### Goal of the exercise
Given the material below, repeat exactly the lines from the one containing "[197,462,291,480] Sponsor OCX" through the final line, and nothing else.
___ Provided records
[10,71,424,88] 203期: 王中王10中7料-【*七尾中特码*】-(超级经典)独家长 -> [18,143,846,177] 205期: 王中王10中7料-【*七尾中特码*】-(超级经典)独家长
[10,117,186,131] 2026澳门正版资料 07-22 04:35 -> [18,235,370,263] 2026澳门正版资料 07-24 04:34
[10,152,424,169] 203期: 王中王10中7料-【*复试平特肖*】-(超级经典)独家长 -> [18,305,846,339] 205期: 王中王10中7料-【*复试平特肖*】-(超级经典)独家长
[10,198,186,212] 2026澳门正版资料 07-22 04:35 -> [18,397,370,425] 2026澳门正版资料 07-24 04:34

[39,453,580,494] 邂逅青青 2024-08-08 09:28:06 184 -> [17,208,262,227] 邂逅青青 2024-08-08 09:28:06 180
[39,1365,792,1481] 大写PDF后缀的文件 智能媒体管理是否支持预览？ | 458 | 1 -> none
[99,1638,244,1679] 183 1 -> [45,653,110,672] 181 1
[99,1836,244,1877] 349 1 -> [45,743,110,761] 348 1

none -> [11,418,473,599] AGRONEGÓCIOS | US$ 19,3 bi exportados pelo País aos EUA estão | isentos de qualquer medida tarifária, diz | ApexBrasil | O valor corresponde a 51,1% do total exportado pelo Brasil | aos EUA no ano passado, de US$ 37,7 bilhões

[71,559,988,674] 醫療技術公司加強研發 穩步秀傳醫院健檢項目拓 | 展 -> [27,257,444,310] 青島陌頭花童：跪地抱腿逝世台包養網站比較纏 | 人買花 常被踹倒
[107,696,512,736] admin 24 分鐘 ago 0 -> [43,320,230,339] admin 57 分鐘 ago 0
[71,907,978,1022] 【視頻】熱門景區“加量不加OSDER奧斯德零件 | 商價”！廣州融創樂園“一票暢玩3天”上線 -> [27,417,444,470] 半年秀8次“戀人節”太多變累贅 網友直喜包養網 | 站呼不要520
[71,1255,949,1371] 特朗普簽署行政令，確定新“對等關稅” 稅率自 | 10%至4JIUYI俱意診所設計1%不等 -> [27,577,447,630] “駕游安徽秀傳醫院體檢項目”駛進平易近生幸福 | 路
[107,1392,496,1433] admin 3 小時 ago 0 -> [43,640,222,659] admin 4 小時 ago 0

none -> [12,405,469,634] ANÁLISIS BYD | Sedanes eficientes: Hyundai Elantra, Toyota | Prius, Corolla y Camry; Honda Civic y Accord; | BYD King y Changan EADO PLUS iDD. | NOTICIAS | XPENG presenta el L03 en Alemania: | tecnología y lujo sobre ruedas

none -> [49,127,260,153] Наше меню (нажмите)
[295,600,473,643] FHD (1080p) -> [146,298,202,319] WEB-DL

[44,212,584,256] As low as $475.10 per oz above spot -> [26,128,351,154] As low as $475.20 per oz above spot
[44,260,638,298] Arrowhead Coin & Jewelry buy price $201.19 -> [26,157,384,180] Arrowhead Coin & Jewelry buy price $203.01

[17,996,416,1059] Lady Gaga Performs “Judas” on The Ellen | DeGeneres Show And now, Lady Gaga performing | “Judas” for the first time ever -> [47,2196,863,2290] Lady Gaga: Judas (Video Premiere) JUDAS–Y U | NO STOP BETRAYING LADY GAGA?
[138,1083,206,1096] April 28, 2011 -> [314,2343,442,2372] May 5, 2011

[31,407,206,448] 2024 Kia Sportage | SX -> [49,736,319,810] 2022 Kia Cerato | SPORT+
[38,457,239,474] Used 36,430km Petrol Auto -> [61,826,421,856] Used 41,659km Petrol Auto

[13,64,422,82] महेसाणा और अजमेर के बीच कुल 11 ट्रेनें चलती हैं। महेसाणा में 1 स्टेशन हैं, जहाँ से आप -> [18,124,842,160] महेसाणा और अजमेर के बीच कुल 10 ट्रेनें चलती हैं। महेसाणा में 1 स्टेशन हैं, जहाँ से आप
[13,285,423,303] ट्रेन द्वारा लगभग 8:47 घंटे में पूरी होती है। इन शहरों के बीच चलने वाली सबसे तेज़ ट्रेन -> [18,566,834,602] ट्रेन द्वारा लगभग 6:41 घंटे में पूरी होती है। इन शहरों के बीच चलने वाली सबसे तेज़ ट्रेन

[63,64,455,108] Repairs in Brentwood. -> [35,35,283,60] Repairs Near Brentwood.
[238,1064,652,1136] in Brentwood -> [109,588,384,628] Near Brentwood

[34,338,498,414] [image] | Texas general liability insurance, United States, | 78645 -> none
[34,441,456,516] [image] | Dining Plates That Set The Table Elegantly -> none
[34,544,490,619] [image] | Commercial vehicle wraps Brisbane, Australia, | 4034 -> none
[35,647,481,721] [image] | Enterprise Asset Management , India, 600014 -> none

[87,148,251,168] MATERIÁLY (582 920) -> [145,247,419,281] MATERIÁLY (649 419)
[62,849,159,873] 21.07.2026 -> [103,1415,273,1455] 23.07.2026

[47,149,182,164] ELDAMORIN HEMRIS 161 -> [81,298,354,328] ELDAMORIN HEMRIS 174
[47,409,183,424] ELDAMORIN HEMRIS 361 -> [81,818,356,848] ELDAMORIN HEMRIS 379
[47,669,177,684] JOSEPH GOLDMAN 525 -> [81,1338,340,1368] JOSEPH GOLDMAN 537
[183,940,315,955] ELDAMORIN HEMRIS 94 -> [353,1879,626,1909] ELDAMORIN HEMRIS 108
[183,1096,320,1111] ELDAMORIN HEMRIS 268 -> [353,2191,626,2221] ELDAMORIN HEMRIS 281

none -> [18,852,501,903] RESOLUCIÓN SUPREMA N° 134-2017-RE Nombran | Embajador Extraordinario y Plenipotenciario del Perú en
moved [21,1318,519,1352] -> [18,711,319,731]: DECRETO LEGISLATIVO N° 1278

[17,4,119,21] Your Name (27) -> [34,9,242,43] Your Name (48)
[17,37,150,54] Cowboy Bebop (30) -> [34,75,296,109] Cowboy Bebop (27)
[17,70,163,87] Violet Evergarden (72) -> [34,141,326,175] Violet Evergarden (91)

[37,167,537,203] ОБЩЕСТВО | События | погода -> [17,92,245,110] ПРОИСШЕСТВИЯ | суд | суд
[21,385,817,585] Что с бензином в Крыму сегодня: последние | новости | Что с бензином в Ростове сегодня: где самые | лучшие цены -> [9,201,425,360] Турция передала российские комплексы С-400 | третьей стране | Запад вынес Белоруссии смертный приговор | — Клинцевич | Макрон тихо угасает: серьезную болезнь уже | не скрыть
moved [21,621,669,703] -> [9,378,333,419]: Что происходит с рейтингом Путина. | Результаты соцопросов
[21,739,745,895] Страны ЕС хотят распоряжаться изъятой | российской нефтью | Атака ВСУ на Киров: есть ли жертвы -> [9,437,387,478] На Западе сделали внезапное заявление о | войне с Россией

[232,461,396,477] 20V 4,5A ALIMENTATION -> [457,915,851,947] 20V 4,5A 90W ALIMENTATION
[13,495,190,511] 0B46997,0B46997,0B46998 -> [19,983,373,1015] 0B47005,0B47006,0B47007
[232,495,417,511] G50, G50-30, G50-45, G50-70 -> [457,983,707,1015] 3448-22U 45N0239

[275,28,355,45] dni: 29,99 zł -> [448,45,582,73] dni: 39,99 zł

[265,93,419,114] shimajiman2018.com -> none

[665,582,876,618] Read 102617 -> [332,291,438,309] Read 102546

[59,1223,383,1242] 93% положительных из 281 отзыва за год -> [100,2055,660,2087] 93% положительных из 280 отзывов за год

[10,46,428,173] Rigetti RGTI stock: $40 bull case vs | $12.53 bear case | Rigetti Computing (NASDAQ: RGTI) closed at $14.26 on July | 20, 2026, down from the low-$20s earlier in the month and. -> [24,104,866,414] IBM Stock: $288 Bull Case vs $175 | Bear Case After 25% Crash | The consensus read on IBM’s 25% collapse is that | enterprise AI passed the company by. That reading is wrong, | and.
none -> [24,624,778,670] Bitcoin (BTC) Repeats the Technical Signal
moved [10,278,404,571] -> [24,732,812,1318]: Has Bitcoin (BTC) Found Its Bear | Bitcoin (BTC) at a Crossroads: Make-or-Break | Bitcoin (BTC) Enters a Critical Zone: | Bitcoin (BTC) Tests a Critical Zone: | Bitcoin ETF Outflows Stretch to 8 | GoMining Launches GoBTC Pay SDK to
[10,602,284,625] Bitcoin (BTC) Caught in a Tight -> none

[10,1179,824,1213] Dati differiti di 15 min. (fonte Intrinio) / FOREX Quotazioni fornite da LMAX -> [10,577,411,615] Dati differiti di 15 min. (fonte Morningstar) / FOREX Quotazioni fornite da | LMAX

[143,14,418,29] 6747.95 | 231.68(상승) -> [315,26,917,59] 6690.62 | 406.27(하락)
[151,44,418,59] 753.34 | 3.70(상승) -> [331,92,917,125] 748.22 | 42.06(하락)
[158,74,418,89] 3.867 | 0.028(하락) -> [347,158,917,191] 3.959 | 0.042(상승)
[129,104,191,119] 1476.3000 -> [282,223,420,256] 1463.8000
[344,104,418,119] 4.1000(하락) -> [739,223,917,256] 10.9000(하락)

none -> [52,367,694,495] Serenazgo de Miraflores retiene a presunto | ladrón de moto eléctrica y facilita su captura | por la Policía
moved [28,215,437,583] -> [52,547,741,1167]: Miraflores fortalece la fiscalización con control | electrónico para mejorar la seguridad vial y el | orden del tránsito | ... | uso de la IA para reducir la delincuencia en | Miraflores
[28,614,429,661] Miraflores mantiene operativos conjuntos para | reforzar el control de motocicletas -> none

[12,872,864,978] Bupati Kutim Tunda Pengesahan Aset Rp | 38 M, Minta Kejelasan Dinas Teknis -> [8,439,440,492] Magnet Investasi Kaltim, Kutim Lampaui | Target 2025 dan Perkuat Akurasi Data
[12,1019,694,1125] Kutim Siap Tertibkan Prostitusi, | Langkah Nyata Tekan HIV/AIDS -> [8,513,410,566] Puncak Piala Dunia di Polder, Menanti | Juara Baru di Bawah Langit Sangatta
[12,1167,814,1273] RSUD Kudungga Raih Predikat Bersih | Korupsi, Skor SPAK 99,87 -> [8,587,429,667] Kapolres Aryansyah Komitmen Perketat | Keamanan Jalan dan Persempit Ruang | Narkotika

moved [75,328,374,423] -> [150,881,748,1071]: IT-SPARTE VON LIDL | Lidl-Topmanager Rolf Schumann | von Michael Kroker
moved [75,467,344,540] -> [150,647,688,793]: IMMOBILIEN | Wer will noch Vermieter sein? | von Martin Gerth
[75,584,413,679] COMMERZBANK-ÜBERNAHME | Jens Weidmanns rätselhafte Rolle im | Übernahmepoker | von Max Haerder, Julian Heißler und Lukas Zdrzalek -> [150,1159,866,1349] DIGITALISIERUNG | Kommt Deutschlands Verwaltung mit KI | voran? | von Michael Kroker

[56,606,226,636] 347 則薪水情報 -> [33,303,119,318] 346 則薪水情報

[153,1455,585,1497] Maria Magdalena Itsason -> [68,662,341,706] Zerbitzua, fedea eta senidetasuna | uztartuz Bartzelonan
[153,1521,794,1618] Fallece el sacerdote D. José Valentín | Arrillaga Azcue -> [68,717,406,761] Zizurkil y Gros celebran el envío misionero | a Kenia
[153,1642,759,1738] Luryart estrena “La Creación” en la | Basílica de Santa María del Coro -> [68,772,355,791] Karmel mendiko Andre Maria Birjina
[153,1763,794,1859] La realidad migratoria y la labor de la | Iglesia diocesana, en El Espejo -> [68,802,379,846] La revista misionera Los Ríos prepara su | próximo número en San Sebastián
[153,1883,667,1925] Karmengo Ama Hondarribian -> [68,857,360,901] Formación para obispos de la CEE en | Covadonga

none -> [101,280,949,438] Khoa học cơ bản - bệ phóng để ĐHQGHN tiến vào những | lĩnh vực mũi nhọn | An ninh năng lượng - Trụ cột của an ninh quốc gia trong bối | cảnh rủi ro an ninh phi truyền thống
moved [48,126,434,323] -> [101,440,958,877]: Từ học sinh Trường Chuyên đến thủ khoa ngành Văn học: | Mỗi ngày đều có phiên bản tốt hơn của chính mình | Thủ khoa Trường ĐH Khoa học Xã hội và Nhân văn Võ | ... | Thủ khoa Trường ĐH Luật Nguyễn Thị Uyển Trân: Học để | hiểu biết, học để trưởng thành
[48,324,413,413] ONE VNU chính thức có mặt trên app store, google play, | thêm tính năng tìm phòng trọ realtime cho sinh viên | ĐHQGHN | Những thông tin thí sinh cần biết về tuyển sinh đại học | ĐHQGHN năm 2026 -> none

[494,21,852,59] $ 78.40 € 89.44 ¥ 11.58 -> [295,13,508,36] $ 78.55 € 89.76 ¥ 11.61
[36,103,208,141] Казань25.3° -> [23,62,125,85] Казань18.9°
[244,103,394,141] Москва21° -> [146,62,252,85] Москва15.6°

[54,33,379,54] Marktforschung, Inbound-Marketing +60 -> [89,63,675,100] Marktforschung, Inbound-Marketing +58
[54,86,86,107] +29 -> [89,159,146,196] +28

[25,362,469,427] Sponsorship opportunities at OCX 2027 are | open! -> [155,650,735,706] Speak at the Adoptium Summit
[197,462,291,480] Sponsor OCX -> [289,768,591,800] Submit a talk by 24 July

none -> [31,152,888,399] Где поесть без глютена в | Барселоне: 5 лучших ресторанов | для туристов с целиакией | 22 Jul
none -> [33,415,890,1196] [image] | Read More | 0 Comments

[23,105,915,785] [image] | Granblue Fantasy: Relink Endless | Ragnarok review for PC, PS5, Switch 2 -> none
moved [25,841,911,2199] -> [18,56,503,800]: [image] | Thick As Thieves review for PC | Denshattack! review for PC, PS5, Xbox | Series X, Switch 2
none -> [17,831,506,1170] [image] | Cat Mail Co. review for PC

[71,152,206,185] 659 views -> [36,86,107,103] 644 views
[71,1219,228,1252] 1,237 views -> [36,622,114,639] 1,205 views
______
### Exercise output
[197,462,291,480] Sponsor OCX -> [289,768,591,800] Submit a talk by 24 July

none -> [31,152,888,399] Где поесть без глютена в | Барселоне: 5 лучших ресторанов | для туристов с целиакией | 22 Jul
none -> [33,415,890,1196] [image] | Read More | 0 Comments

[23,105,915,785] [image] | Granblue Fantasy: Relink Endless | Ragnarok review for PC, PS5, Switch 2 -> none
moved [25,841,911,2199] -> [18,56,503,800]: [image] | Thick As Thieves review for PC | Denshattack! review for PC, PS5, Xbox | Series X, Switch 2
none -> [17,831,506,1170] [image] | Cat Mail Co. review for PC

[71,152,206,185] 659 views -> [36,86,107,103] 644 views
[71,1219,228,1252] 1,237 views -> [36,622,114,639] 1,205 views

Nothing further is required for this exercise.